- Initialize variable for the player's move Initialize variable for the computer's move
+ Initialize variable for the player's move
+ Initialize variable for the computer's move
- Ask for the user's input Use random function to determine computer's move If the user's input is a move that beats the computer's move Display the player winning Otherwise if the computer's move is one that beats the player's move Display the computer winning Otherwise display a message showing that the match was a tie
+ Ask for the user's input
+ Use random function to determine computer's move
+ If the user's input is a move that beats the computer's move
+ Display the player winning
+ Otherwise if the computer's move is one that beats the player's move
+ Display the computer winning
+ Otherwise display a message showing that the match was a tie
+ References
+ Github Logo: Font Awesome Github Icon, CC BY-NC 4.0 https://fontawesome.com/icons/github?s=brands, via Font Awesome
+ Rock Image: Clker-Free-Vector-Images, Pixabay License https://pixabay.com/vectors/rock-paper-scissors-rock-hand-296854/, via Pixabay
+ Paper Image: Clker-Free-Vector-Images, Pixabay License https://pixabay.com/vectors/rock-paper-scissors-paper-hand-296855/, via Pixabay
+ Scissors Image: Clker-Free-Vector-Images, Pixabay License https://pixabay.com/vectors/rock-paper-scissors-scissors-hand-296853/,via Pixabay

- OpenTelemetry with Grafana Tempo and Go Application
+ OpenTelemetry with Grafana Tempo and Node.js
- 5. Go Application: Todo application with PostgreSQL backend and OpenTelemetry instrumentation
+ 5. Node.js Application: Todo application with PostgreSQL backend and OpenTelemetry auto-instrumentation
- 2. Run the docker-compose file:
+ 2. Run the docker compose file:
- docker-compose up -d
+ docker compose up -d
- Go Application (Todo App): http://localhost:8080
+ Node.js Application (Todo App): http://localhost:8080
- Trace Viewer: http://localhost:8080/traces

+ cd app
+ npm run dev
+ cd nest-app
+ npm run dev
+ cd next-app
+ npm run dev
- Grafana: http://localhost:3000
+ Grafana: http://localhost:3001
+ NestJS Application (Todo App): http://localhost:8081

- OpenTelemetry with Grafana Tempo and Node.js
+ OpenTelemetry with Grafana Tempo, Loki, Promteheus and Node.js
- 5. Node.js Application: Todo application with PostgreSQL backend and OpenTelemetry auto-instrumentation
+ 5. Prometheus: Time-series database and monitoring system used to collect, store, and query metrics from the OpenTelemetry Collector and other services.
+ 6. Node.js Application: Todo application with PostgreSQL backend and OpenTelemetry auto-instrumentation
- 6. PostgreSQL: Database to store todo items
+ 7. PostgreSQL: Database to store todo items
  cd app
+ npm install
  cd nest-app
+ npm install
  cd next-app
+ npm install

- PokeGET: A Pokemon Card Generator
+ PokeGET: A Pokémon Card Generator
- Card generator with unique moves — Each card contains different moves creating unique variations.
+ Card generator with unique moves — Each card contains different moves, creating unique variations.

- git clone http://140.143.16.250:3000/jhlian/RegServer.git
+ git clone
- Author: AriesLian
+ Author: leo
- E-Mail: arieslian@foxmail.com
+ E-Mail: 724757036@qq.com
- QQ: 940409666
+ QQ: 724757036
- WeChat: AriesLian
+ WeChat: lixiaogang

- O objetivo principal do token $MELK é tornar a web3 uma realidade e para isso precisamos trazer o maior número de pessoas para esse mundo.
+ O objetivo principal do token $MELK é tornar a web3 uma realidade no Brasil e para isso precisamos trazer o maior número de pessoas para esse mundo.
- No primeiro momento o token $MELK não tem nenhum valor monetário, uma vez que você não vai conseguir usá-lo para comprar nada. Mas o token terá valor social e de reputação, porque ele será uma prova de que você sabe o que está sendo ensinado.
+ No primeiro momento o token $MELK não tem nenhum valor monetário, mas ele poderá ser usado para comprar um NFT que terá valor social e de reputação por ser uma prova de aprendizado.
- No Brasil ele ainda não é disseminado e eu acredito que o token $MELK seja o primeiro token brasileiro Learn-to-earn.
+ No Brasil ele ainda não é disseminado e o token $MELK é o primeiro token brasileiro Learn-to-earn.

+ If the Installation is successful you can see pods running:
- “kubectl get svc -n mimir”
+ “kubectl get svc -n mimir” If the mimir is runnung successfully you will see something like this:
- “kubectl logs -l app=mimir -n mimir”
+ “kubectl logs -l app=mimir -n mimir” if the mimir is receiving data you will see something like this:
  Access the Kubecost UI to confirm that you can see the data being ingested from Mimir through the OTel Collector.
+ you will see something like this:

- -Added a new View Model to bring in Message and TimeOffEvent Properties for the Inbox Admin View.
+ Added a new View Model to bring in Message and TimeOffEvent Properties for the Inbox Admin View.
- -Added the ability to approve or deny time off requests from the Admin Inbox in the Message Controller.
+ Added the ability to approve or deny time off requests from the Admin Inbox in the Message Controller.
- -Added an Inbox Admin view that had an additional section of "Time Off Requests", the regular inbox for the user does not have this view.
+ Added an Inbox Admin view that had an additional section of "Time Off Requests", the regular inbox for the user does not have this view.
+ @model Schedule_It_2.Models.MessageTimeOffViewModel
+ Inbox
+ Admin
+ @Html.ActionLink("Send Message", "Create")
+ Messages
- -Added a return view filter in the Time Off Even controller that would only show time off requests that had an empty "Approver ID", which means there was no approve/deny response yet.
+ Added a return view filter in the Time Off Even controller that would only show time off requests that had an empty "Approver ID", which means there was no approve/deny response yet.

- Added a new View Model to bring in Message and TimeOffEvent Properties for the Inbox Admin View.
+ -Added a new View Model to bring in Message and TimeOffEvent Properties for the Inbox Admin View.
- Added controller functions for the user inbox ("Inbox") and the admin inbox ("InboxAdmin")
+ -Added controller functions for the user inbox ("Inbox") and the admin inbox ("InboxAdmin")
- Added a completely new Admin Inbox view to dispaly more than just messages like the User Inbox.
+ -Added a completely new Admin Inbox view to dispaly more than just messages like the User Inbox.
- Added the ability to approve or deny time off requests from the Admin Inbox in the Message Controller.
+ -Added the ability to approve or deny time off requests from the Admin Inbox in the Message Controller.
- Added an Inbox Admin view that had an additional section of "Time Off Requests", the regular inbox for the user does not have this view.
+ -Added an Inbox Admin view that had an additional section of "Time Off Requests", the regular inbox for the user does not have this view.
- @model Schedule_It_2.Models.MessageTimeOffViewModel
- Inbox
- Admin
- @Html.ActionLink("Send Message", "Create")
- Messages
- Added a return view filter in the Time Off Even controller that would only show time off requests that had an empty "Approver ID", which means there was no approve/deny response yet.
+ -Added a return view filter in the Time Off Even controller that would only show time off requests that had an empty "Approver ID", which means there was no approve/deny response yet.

• **TRY IT**
Print the material exactly. Include every line.

• **EXPECTED ANSWER**
- Initialize variable for the player's move Initialize variable for the computer's move
+ Initialize variable for the player's move
+ Initialize variable for the computer's move
- Ask for the user's input Use random function to determine computer's move If the user's input is a move that beats the computer's move Display the player winning Otherwise if the computer's move is one that beats the player's move Display the computer winning Otherwise display a message showing that the match was a tie
+ Ask for the user's input
+ Use random function to determine computer's move
+ If the user's input is a move that beats the computer's move
+ Display the player winning
+ Otherwise if the computer's move is one that beats the player's move
+ Display the computer winning
+ Otherwise display a message showing that the match was a tie
+ References
+ Github Logo: Font Awesome Github Icon, CC BY-NC 4.0 https://fontawesome.com/icons/github?s=brands, via Font Awesome
+ Rock Image: Clker-Free-Vector-Images, Pixabay License https://pixabay.com/vectors/rock-paper-scissors-rock-hand-296854/, via Pixabay
+ Paper Image: Clker-Free-Vector-Images, Pixabay License https://pixabay.com/vectors/rock-paper-scissors-paper-hand-296855/, via Pixabay
+ Scissors Image: Clker-Free-Vector-Images, Pixabay License https://pixabay.com/vectors/rock-paper-scissors-scissors-hand-296853/,via Pixabay

- OpenTelemetry with Grafana Tempo and Go Application
+ OpenTelemetry with Grafana Tempo and Node.js
- 5. Go Application: Todo application with PostgreSQL backend and OpenTelemetry instrumentation
+ 5. Node.js Application: Todo application with PostgreSQL backend and OpenTelemetry auto-instrumentation
- 2. Run the docker-compose file:
+ 2. Run the docker compose file:
- docker-compose up -d
+ docker compose up -d
- Go Application (Todo App): http://localhost:8080
+ Node.js Application (Todo App): http://localhost:8080
- Trace Viewer: http://localhost:8080/traces

+ cd app
+ npm run dev
+ cd nest-app
+ npm run dev
+ cd next-app
+ npm run dev
- Grafana: http://localhost:3000
+ Grafana: http://localhost:3001
+ NestJS Application (Todo App): http://localhost:8081

- OpenTelemetry with Grafana Tempo and Node.js
+ OpenTelemetry with Grafana Tempo, Loki, Promteheus and Node.js
- 5. Node.js Application: Todo application with PostgreSQL backend and OpenTelemetry auto-instrumentation
+ 5. Prometheus: Time-series database and monitoring system used to collect, store, and query metrics from the OpenTelemetry Collector and other services.
+ 6. Node.js Application: Todo application with PostgreSQL backend and OpenTelemetry auto-instrumentation
- 6. PostgreSQL: Database to store todo items
+ 7. PostgreSQL: Database to store todo items
  cd app
+ npm install
  cd nest-app
+ npm install
  cd next-app
+ npm install

- PokeGET: A Pokemon Card Generator
+ PokeGET: A Pokémon Card Generator
- Card generator with unique moves — Each card contains different moves creating unique variations.
+ Card generator with unique moves — Each card contains different moves, creating unique variations.

- git clone http://140.143.16.250:3000/jhlian/RegServer.git
+ git clone
- Author: AriesLian
+ Author: leo
- E-Mail: arieslian@foxmail.com
+ E-Mail: 724757036@qq.com
- QQ: 940409666
+ QQ: 724757036
- WeChat: AriesLian
+ WeChat: lixiaogang

- O objetivo principal do token $MELK é tornar a web3 uma realidade e para isso precisamos trazer o maior número de pessoas para esse mundo.
+ O objetivo principal do token $MELK é tornar a web3 uma realidade no Brasil e para isso precisamos trazer o maior número de pessoas para esse mundo.
- No primeiro momento o token $MELK não tem nenhum valor monetário, uma vez que você não vai conseguir usá-lo para comprar nada. Mas o token terá valor social e de reputação, porque ele será uma prova de que você sabe o que está sendo ensinado.
+ No primeiro momento o token $MELK não tem nenhum valor monetário, mas ele poderá ser usado para comprar um NFT que terá valor social e de reputação por ser uma prova de aprendizado.
- No Brasil ele ainda não é disseminado e eu acredito que o token $MELK seja o primeiro token brasileiro Learn-to-earn.
+ No Brasil ele ainda não é disseminado e o token $MELK é o primeiro token brasileiro Learn-to-earn.

+ If the Installation is successful you can see pods running:
- “kubectl get svc -n mimir”
+ “kubectl get svc -n mimir” If the mimir is runnung successfully you will see something like this:
- “kubectl logs -l app=mimir -n mimir”
+ “kubectl logs -l app=mimir -n mimir” if the mimir is receiving data you will see something like this:
  Access the Kubecost UI to confirm that you can see the data being ingested from Mimir through the OTel Collector.
+ you will see something like this:

- -Added a new View Model to bring in Message and TimeOffEvent Properties for the Inbox Admin View.
+ Added a new View Model to bring in Message and TimeOffEvent Properties for the Inbox Admin View.
- -Added the ability to approve or deny time off requests from the Admin Inbox in the Message Controller.
+ Added the ability to approve or deny time off requests from the Admin Inbox in the Message Controller.
- -Added an Inbox Admin view that had an additional section of "Time Off Requests", the regular inbox for the user does not have this view.
+ Added an Inbox Admin view that had an additional section of "Time Off Requests", the regular inbox for the user does not have this view.
+ @model Schedule_It_2.Models.MessageTimeOffViewModel
+ Inbox
+ Admin
+ @Html.ActionLink("Send Message", "Create")
+ Messages
- -Added a return view filter in the Time Off Even controller that would only show time off requests that had an empty "Approver ID", which means there was no approve/deny response yet.
+ Added a return view filter in the Time Off Even controller that would only show time off requests that had an empty "Approver ID", which means there was no approve/deny response yet.

- Added a new View Model to bring in Message and TimeOffEvent Properties for the Inbox Admin View.
+ -Added a new View Model to bring in Message and TimeOffEvent Properties for the Inbox Admin View.
- Added controller functions for the user inbox ("Inbox") and the admin inbox ("InboxAdmin")
+ -Added controller functions for the user inbox ("Inbox") and the admin inbox ("InboxAdmin")
- Added a completely new Admin Inbox view to dispaly more than just messages like the User Inbox.
+ -Added a completely new Admin Inbox view to dispaly more than just messages like the User Inbox.
- Added the ability to approve or deny time off requests from the Admin Inbox in the Message Controller.
+ -Added the ability to approve or deny time off requests from the Admin Inbox in the Message Controller.
- Added an Inbox Admin view that had an additional section of "Time Off Requests", the regular inbox for the user does not have this view.
+ -Added an Inbox Admin view that had an additional section of "Time Off Requests", the regular inbox for the user does not have this view.
- @model Schedule_It_2.Models.MessageTimeOffViewModel
- Inbox
- Admin
- @Html.ActionLink("Send Message", "Create")
- Messages
- Added a return view filter in the Time Off Even controller that would only show time off requests that had an empty "Approver ID", which means there was no approve/deny response yet.
+ -Added a return view filter in the Time Off Even controller that would only show time off requests that had an empty "Approver ID", which means there was no approve/deny response yet.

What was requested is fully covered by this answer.